### EXERCISE INSTRUCTIONS
Tally the lines in the following entries that include the word "html"; state only the total.

──────────────────────────────

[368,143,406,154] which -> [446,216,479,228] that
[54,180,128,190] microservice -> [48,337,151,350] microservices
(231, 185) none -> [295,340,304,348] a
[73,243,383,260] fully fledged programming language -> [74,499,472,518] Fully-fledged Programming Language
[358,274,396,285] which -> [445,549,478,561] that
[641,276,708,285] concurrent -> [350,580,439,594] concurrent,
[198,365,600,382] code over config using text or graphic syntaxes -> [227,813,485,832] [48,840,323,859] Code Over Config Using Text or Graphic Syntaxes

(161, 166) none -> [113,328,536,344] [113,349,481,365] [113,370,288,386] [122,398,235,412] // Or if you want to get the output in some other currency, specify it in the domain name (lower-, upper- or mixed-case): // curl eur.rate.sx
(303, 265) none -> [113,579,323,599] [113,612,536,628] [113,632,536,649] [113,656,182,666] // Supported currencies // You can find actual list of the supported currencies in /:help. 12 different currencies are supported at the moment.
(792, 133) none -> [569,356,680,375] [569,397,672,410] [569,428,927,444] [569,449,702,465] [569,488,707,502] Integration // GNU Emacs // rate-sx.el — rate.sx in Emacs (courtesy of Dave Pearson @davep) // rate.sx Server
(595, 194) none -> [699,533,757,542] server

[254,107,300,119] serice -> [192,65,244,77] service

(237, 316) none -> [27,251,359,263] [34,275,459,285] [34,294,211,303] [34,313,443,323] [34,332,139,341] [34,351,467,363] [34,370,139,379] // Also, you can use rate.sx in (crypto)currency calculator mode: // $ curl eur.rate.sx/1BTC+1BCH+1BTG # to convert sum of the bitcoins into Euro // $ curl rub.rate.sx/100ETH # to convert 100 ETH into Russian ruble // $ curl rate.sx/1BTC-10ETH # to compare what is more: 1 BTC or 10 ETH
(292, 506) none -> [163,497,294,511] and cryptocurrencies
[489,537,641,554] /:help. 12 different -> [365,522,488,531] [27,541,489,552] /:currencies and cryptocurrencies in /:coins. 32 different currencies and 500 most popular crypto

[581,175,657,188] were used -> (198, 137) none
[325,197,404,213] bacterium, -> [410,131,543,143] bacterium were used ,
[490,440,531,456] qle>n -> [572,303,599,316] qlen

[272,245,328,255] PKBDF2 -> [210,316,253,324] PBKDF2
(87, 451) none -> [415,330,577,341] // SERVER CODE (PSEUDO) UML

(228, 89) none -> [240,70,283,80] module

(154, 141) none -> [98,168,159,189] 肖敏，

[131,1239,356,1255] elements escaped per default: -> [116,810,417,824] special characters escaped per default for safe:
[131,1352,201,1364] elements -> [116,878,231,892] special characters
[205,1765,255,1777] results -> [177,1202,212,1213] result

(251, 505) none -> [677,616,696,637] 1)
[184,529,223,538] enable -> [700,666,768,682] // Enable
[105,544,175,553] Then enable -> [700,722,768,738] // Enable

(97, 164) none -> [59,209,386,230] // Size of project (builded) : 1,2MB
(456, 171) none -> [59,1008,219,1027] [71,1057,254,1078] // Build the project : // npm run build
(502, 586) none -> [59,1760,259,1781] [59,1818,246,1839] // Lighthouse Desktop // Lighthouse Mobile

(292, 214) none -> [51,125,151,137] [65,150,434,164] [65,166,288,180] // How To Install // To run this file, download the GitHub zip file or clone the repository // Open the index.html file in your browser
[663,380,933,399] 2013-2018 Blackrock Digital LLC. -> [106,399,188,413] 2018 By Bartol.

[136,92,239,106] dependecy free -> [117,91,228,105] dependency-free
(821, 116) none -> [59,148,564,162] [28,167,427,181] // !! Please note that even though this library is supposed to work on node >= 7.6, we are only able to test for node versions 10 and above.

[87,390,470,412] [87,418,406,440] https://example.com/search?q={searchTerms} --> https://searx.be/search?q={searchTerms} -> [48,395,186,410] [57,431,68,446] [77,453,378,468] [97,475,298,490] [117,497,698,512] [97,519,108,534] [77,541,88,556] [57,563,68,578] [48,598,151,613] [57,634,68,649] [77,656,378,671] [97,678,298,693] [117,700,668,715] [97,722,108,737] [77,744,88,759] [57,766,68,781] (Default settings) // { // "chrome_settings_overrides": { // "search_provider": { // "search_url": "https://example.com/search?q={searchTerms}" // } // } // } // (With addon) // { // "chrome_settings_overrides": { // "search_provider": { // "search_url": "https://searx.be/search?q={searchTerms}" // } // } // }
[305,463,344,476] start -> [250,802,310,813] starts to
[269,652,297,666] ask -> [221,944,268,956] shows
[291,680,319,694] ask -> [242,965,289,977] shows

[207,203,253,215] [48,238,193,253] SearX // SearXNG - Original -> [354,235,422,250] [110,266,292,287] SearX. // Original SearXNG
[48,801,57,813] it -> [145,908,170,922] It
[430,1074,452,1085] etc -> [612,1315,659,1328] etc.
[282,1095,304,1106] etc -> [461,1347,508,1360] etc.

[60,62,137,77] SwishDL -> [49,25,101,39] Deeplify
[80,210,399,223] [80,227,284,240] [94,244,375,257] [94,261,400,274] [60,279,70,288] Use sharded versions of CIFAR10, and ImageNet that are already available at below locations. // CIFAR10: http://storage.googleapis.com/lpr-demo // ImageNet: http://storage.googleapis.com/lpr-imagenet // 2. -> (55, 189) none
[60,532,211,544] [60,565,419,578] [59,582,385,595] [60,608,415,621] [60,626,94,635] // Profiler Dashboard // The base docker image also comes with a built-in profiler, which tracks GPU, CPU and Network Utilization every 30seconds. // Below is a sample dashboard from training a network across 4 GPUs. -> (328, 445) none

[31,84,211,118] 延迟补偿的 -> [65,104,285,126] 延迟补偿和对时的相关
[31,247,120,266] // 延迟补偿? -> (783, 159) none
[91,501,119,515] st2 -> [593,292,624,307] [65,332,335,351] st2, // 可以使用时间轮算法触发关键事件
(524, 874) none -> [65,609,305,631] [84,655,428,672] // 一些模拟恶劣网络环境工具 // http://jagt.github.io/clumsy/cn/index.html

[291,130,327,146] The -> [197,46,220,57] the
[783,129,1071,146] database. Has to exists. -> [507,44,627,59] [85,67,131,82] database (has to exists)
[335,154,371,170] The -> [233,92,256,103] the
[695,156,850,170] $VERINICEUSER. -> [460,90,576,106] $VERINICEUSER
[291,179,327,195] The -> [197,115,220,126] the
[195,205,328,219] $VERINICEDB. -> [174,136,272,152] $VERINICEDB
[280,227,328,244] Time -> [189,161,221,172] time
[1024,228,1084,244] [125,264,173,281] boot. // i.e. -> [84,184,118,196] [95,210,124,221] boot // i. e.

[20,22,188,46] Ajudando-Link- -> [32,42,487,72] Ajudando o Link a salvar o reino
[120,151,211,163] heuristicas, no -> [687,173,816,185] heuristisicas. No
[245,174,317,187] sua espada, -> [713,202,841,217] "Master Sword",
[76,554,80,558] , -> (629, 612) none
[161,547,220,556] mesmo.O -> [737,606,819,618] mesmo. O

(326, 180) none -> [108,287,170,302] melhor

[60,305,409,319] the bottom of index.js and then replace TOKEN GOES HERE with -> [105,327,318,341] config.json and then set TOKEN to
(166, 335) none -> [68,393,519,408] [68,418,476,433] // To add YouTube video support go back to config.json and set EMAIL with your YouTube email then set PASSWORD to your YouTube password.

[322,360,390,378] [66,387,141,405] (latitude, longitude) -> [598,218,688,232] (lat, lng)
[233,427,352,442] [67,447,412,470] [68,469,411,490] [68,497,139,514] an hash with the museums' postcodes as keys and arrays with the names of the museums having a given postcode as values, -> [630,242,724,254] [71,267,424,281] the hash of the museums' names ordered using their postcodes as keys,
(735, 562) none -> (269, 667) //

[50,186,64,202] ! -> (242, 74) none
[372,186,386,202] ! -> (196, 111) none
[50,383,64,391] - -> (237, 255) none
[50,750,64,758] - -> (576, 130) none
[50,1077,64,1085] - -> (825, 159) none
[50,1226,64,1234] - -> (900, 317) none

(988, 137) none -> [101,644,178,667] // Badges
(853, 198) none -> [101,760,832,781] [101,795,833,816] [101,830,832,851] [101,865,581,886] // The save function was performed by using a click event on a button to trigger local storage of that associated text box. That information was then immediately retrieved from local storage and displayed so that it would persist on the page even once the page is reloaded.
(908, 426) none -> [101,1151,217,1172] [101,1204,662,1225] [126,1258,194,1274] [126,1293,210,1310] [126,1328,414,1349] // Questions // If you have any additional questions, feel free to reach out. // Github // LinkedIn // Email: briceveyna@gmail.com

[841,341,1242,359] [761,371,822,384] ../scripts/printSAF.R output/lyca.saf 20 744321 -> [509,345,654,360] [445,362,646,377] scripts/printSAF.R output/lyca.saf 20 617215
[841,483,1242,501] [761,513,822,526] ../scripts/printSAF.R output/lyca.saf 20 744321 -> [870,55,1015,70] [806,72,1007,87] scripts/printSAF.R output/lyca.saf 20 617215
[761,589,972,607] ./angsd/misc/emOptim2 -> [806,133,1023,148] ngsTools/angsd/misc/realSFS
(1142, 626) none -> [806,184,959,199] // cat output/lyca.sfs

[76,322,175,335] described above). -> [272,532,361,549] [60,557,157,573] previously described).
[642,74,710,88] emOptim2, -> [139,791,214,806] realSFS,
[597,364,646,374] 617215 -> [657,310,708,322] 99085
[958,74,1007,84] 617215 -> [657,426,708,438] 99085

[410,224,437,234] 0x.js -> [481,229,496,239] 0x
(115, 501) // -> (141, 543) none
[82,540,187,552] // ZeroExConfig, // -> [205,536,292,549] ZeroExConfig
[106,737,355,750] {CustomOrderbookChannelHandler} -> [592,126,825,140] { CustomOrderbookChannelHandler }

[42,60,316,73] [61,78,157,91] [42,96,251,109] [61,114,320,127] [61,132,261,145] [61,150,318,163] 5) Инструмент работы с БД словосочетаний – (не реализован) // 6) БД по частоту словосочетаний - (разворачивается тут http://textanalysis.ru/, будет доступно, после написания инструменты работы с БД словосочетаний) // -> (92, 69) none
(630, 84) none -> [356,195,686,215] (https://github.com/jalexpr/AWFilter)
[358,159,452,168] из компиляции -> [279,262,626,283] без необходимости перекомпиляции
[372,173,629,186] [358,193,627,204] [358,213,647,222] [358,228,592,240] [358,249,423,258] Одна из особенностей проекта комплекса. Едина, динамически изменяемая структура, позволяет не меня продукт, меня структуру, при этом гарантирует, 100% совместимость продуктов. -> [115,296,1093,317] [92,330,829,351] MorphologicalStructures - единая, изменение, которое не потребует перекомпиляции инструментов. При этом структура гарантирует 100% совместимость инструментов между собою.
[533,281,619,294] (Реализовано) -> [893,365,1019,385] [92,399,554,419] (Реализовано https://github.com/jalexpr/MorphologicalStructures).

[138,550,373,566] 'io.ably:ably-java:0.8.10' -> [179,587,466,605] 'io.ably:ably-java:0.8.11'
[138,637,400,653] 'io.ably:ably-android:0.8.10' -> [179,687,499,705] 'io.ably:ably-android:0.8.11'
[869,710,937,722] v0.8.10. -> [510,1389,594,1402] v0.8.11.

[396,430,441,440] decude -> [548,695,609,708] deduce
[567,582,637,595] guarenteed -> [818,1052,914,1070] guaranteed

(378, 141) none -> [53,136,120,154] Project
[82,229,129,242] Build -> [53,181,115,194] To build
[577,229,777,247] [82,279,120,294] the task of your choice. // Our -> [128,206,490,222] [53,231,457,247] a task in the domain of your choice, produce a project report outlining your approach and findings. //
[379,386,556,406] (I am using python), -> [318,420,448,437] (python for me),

──────────────────────────────

### REPLY
2